Web pages are predictably untrustworthy to remain online as they were when you dropped by to see them. They can change while their address remains the same, can redirect an address to someplace else entirely, and entire websites can disappear meaning there’s no response when attempting to visit an address.
This means that when I link to something here, there’s no guarantee at all that when you click such a link that you actually get to see what I thought I’ve linked to. And no, screenshots don’t help: fake is easy and we need to back up our words with hyperlinks.
The same is true for stuff I don’t link to here, but save to my archive. That’s why I don’t just save URLs but the entire article for future reference to my markdown notes. That still means the actual source might disappear, without me having a way of proving what I saved is what I saw. This not only is relevant to the content itself, but also for instance for licensing information. There are photos in this blog that were openly licensed when I used them, but no longer, leaving it impossible for me to prove I still can use the image because of the license at the time.
This makes an archiving service useful, like Archive.org. I can use that to store URLs I find interesting and I do that with some regularity. It is why I am a monthly donor to the Web Archive, I’d like it to remain a more robust reference point on the web.
Currently I have one way of adding web pages to an archive, using the Wayback Machine add-on in my browser. The same add-on helps me find previous versions of a page already archived, tweets about that page, and annotations made by others. Very useful, during browsing.
The Web Archive browser add-on bookmarklet
Writing blogposts and saving webpages as markdown in my local notes, or starting to annotate a page in Hypothes.is are another matter however. There I’d like to automate getting or creating an archive link.
In all cases it would need to be an archive link next to the original. If I link to something in a blogpost here I want to still send WebMentions to the linked site, and that requires the link to the original to be in my posting. Similarly for my notes, I want to have the original url as well, although it would be reconstructable from the archive link. For online social annotations in Hypothes.is, the original link is needed because that is how you find other people’s annotations alongside your own. The last one is probably easiest, by using the browser add-on manually and adding the result as a first annotation for instance.

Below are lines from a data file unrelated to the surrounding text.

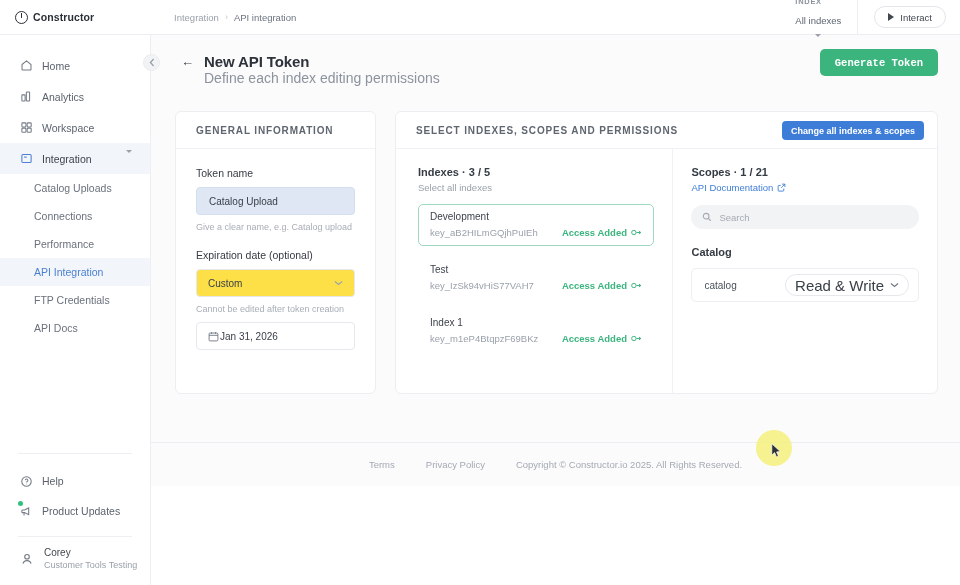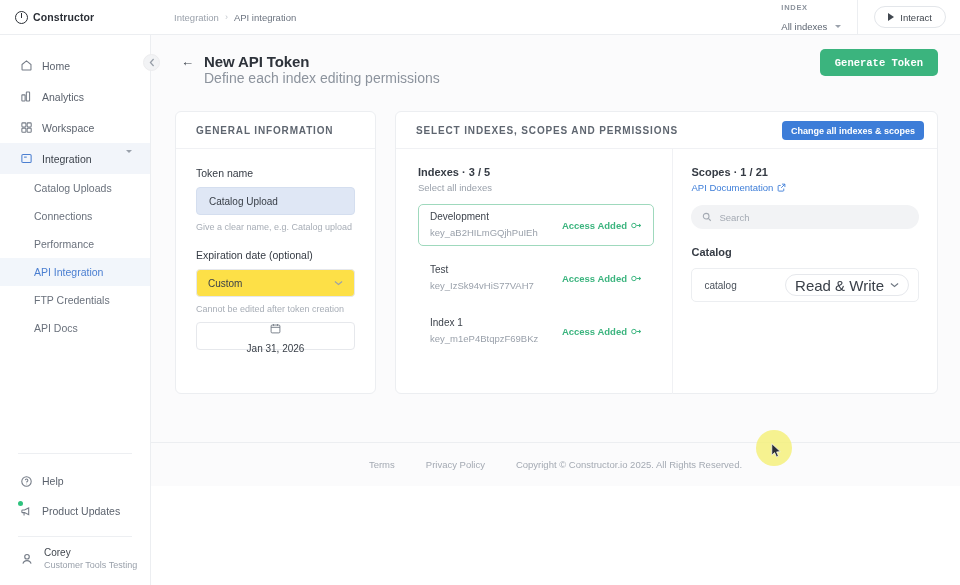--- a/index.html
+++ b/index.html
@@ -38,21 +38,21 @@
   .bc-item.current { color: #6d7581; }
 
   .topbar-right {
     margin-left: auto; display: flex; align-items: center; height: 35px;
   }
   .index-select {
     padding: 0 12px 0 0; display:flex; flex-direction: column; justify-content:center;
     height: 35px; border-right: 1px solid #eceef1; padding-right: 16px;
   }
   .index-label { font-size: 7.5px; letter-spacing: .7px; color:#8b929c; font-weight:600; }
-  .index-value-row { display:flex; align-items:center; gap: 8px; margin-top: 9px; }
+  .index-value-row { display:flex; align-items:center; gap: 8px; margin-top: 9px; flex-direction: column; }
   .index-value { font-size: 9.5px; color:#5d6571; }
   .caret-down {
     width:0;height:0;border-left:3.2px solid transparent;border-right:3.2px solid transparent;
     border-top:3.6px solid #9aa1ab;
   }
   .interact-btn {
     margin-left: 16px; margin-right: 14px;
     height: 22px; padding: 0 13px; border:1px solid #e3e6ea; border-radius: 11px;
     background:#fff; display:flex; align-items:center; gap:6px;
     font-size: 9.5px; color:#41474f; cursor:pointer;
@@ -151,43 +151,43 @@
   }
   .hint { font-size: 9px; color:#a8aeb7; margin-top: 7px; }
   .select-input {
     margin-top: 8px; height: 28px; border-radius: 4px; background:#fde047;
     border: 1px solid #e6e8ec; display:flex; align-items:center; padding: 0 11px;
     font-size: 10px; color:#3a4049; cursor:pointer;
   }
   .select-input .chev-s { margin-left:auto; color:#9aa1ab; font-size: 9px; }
   .date-input {
     margin-top: 8px; height: 28px; border-radius: 4px; background:#fff;
-    border: 1px solid #e6e8ec; display:flex; align-items:center; gap: 9px;
-    padding: 0 11px; font-size: 10px; color:#3a4049; cursor:pointer;flex-direction:column;
+    border: 1px solid #e6e8ec; display:flex; align-items:center; gap: 1px;
+    padding: 0 11px; font-size: 10px; color:#3a4049; cursor:pointer;
   }
   .mt18 { margin-top: 17px; }
 
   
   .sel-body { display:flex; height: 245px; }
   .col-indexes { width: 278px; padding: 17px 0 0 22px; border-right:1px solid #f0f1f4; height:245px; }
   .col-scopes { width: 264px; padding: 17px 18px 0 18px; }
   .col-title { font-size: 11px; font-weight: 700; color:#353b44; }
   .col-sub { font-size: 9.5px; color:#9aa1ab; margin-top: 4px; cursor:pointer; }
   .doc-link { font-size: 9.5px; color:#3d7dd8; margin-top: 4px; display:flex; align-items:center; gap:4px; cursor:pointer; }
 
   .index-item {
     margin-top: 11px; width: 236px; height: 42px; border-radius: 5px;
     padding: 6px 11px 0 11px; cursor:pointer; position:relative;
     border: 1px solid transparent;
   }
   .index-item.selected { border:1px solid #9fd9bd; background:#fff; }
   .idx-name { font-size: 10px; color:#3d434c; }
   .idx-key { font-size: 9.5px; color:#9aa1ab; margin-top: 5px; }
   .access-added {
-    position:absolute; right: 11px; bottom: 14px;
+    position:absolute; right: 11px; bottom: 7px;
     font-size: 9.5px; font-weight: 700; color:#3bb47e;
     display:flex; align-items:center; gap: 4px;
   }
 
   .search-box {
     margin-top: 12px; height: 24px; border-radius: 12px; background:#f2f3f5;
     display:flex; align-items:center; gap:7px; padding: 0 11px;
     font-size: 9.5px; color:#a4aab3; cursor:text;
   }
   .scope-group-title { font-size: 11px; font-weight:700; color:#353b44; margin-top: 17px; }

An archive link as first Hypothes.is annotation
On the page in the IndieWeb wiki about using the Internet Archive there are some code snippets to be found to use with the Archive’s API, or using the basic string to save something https://web.archive.org/save/urlhere
. It also mentions bloggers who either send the URLs they mention, or their own postings, or both (e.g. when sending a WebMention) to the Internet Archive.
When posting to my blog from my local markdown notes I could potentially add a function to the markdown-to-html parser I use where it detects external links, runs them through the Archive and writes the html for both the direct and the archived link.
For saving web articles as local notes in markdown there are several options to explore:
- When saving from the browser using the Markdownload add-on, first saving and copying the saved url using the Achive add-on, then pasting that archive link in the dialog box.
- Adding
[Opslaan in Internet Archive](https://web.archive.org/save/{baseURI})
to the Markdownload template so I can directly save a URL from within the local note later, if wanted. I added this experimentally, to see if I would actually use it like this. - When saving to notes from my microsub feedreader I could add a function to the html-to-markdown parser I use there to run external links through the Archive and write the Archive link in markdown after the original link.
@ton I’ve had a few exchanges with IA over the “Save page now” URL and automated submission.They actively endorse its use in this way.I do susepct there’s a prospect for abuse (I’ve seen rate limits / delays in submission where I’ve submitted many manually), but in general, “other people found this link of interest” is in fact a useful archival heuristic. It’s used, for example, in deciding what YouTube content to archive (mentions to Twitter will trigger an archival). That’s discussed on the IA blog.
@dredmorbius thank you, that’s good to know!